For the word "marker", copy every line of the material that includes it.
** DATA SECTION follows **
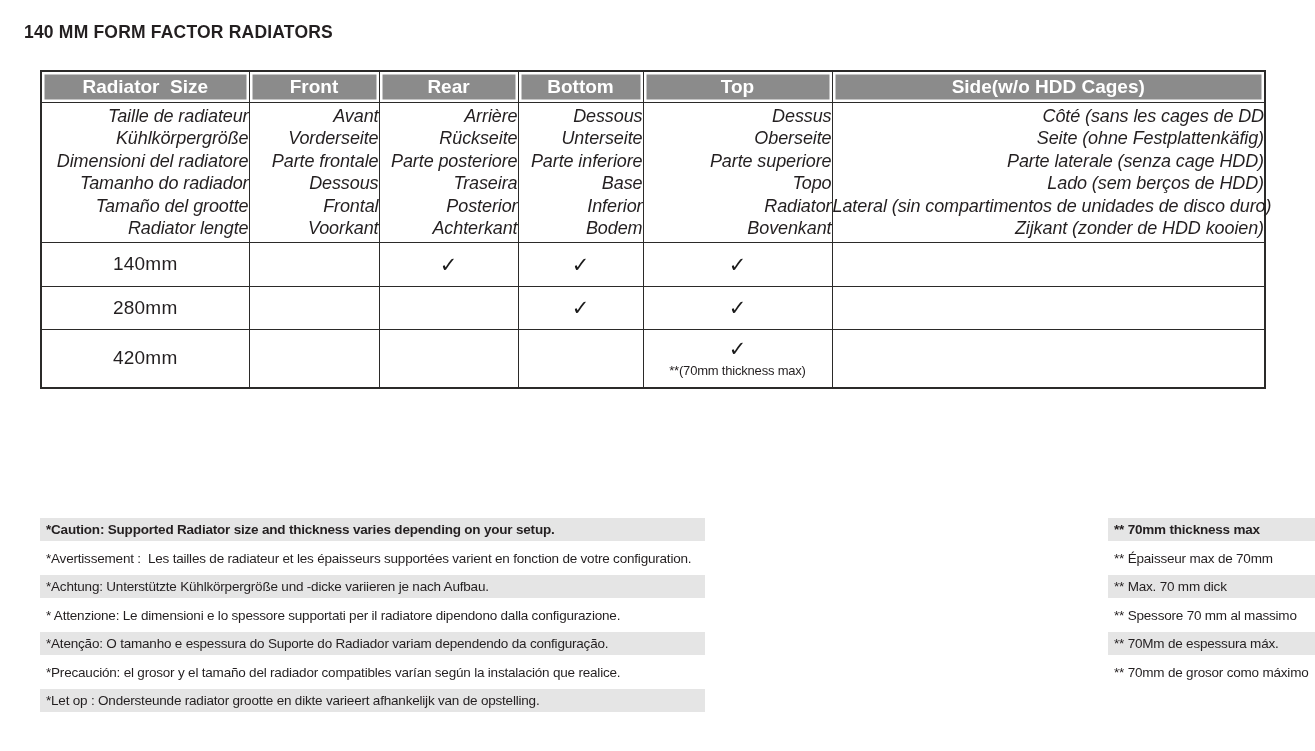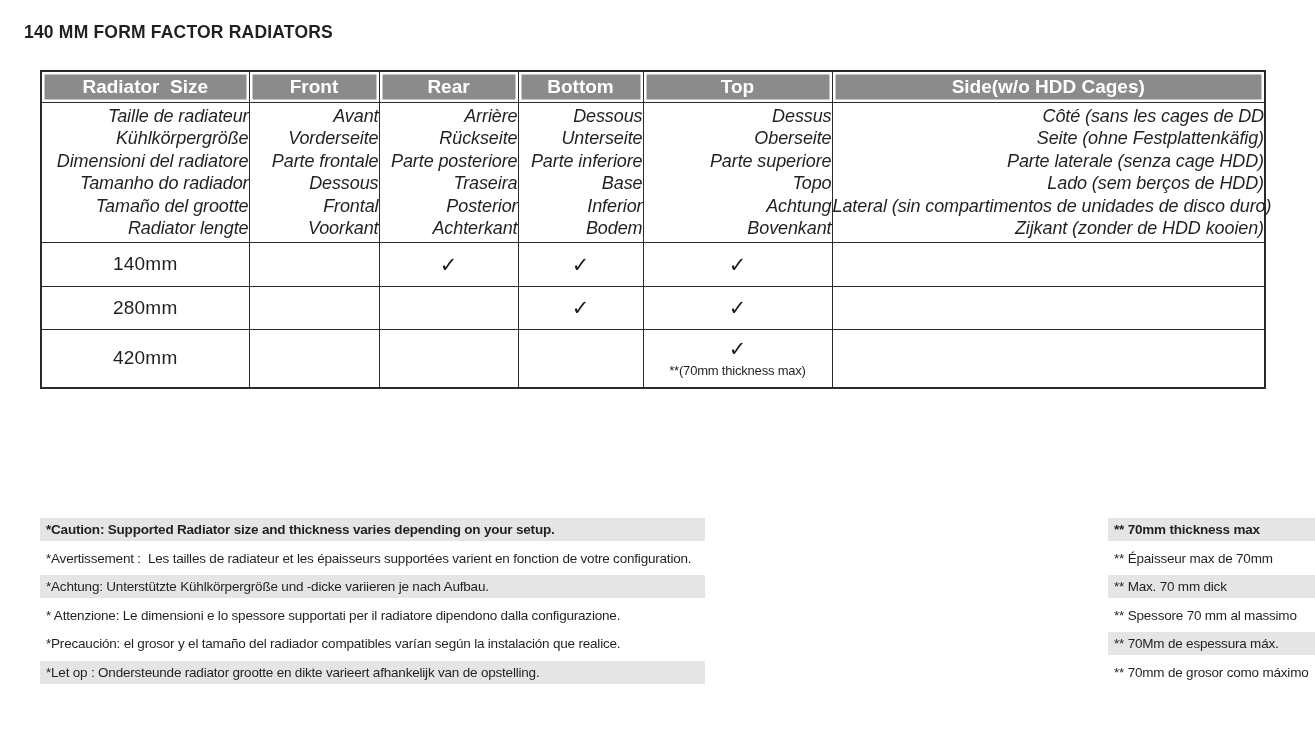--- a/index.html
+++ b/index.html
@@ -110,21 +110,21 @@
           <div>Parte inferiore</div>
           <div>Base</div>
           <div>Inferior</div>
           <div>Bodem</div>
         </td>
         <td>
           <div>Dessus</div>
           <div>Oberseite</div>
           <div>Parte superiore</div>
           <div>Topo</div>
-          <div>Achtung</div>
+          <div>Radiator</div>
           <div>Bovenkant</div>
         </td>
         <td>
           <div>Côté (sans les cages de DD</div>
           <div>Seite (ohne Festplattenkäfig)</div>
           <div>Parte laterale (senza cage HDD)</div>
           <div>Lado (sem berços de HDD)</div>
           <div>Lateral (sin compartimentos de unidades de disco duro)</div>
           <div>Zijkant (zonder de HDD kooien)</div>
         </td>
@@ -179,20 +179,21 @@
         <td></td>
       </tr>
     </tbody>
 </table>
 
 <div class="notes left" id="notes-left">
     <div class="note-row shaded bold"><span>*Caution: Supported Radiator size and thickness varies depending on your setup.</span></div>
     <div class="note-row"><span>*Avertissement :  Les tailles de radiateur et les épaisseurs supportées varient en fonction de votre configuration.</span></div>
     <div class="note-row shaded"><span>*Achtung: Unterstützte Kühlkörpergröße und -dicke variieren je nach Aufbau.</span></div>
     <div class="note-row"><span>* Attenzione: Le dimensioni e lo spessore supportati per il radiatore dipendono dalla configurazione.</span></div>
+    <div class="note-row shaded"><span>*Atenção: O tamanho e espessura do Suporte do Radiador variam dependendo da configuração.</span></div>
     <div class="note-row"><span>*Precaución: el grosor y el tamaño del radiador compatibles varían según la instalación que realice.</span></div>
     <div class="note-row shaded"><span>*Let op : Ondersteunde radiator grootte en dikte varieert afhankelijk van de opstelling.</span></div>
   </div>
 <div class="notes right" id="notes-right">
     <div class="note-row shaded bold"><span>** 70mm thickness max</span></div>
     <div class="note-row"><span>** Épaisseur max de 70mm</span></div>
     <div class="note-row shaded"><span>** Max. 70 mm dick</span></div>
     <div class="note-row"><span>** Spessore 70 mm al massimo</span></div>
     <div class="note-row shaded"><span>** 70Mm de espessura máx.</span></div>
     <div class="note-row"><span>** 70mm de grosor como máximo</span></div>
** End of DATA SECTION **
** DATA SECTION follows **
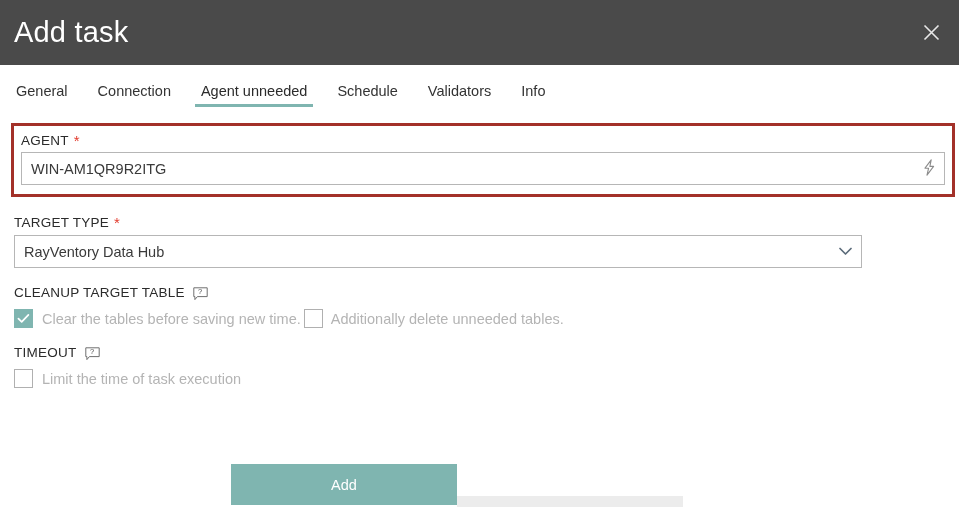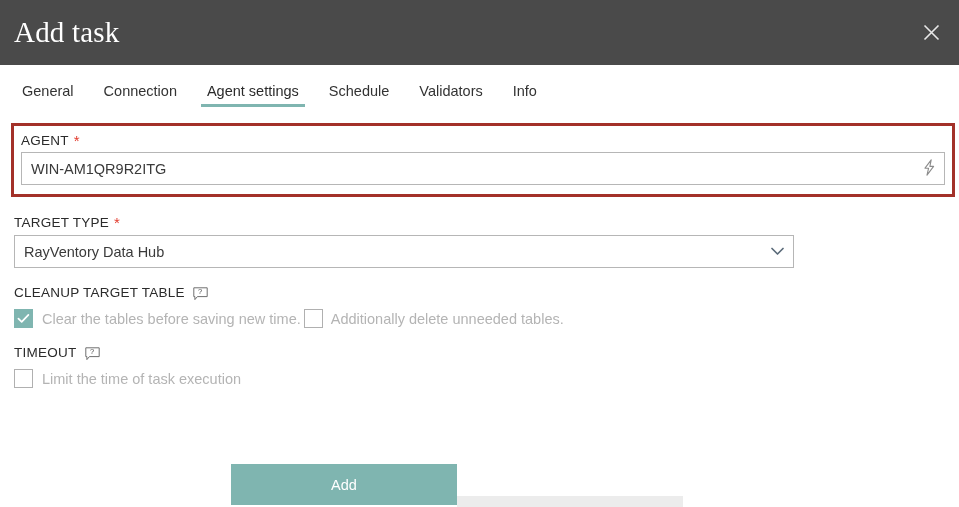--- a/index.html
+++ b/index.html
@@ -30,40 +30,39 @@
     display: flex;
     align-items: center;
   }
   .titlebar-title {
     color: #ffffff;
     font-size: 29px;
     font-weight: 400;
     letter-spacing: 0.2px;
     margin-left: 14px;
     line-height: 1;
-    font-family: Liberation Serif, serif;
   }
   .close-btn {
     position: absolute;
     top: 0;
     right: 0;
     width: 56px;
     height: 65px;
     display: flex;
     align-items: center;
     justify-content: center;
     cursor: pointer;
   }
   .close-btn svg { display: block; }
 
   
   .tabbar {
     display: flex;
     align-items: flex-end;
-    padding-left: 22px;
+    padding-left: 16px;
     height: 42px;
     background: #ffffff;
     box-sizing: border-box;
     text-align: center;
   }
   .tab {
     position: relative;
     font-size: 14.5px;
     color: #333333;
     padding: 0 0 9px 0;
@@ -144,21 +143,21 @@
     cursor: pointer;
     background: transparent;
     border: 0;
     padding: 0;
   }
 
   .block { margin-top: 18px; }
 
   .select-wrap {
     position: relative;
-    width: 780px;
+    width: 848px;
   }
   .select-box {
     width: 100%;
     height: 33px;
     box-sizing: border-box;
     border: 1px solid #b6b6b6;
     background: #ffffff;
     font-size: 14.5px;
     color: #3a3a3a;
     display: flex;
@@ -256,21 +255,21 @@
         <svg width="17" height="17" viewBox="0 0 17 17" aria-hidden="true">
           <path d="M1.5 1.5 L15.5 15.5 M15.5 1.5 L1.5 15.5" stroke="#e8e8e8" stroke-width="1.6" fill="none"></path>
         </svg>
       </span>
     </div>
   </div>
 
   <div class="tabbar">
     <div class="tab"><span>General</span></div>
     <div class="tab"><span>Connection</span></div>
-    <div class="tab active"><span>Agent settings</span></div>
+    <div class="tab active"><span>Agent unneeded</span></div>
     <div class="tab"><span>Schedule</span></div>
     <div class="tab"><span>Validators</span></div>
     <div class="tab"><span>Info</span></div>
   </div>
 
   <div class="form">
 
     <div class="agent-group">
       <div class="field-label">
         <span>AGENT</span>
** End of DATA SECTION **
** DATA SECTION follows **
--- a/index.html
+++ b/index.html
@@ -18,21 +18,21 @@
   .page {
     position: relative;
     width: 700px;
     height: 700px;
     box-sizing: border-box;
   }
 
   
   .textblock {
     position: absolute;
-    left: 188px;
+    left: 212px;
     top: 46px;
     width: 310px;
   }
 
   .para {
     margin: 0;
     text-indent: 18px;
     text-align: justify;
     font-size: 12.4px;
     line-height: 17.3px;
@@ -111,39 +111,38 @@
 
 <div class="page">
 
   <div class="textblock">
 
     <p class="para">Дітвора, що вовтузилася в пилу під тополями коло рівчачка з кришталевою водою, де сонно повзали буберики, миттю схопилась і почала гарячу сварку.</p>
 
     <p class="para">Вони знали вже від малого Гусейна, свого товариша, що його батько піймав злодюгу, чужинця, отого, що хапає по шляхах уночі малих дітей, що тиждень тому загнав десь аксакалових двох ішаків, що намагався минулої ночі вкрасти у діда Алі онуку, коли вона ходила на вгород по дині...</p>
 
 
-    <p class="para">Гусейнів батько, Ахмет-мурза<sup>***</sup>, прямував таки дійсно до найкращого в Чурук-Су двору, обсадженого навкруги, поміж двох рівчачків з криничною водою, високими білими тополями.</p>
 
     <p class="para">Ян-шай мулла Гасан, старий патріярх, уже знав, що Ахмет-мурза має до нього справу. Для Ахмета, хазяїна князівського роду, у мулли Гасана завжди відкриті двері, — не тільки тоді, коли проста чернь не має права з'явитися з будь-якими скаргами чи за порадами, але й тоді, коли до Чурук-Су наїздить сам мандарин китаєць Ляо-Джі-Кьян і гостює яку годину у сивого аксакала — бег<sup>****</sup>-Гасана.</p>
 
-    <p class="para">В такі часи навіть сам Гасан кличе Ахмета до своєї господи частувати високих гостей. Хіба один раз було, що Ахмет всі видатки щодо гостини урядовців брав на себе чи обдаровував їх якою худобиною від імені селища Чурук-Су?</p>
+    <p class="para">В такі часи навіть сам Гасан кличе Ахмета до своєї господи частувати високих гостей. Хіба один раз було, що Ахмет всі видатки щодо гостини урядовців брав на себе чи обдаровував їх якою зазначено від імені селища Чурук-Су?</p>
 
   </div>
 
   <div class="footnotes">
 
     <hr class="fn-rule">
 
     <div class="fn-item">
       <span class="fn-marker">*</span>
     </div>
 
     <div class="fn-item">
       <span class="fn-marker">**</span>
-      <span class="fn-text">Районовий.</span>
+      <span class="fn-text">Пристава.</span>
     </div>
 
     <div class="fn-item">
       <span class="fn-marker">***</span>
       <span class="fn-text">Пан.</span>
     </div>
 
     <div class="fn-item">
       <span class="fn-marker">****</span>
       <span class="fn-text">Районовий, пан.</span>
** End of DATA SECTION **
▶ YOUR RESPONSE:
       <span class="fn-marker">*</span>
       <span class="fn-marker">**</span>
       <span class="fn-marker">***</span>
       <span class="fn-marker">****</span>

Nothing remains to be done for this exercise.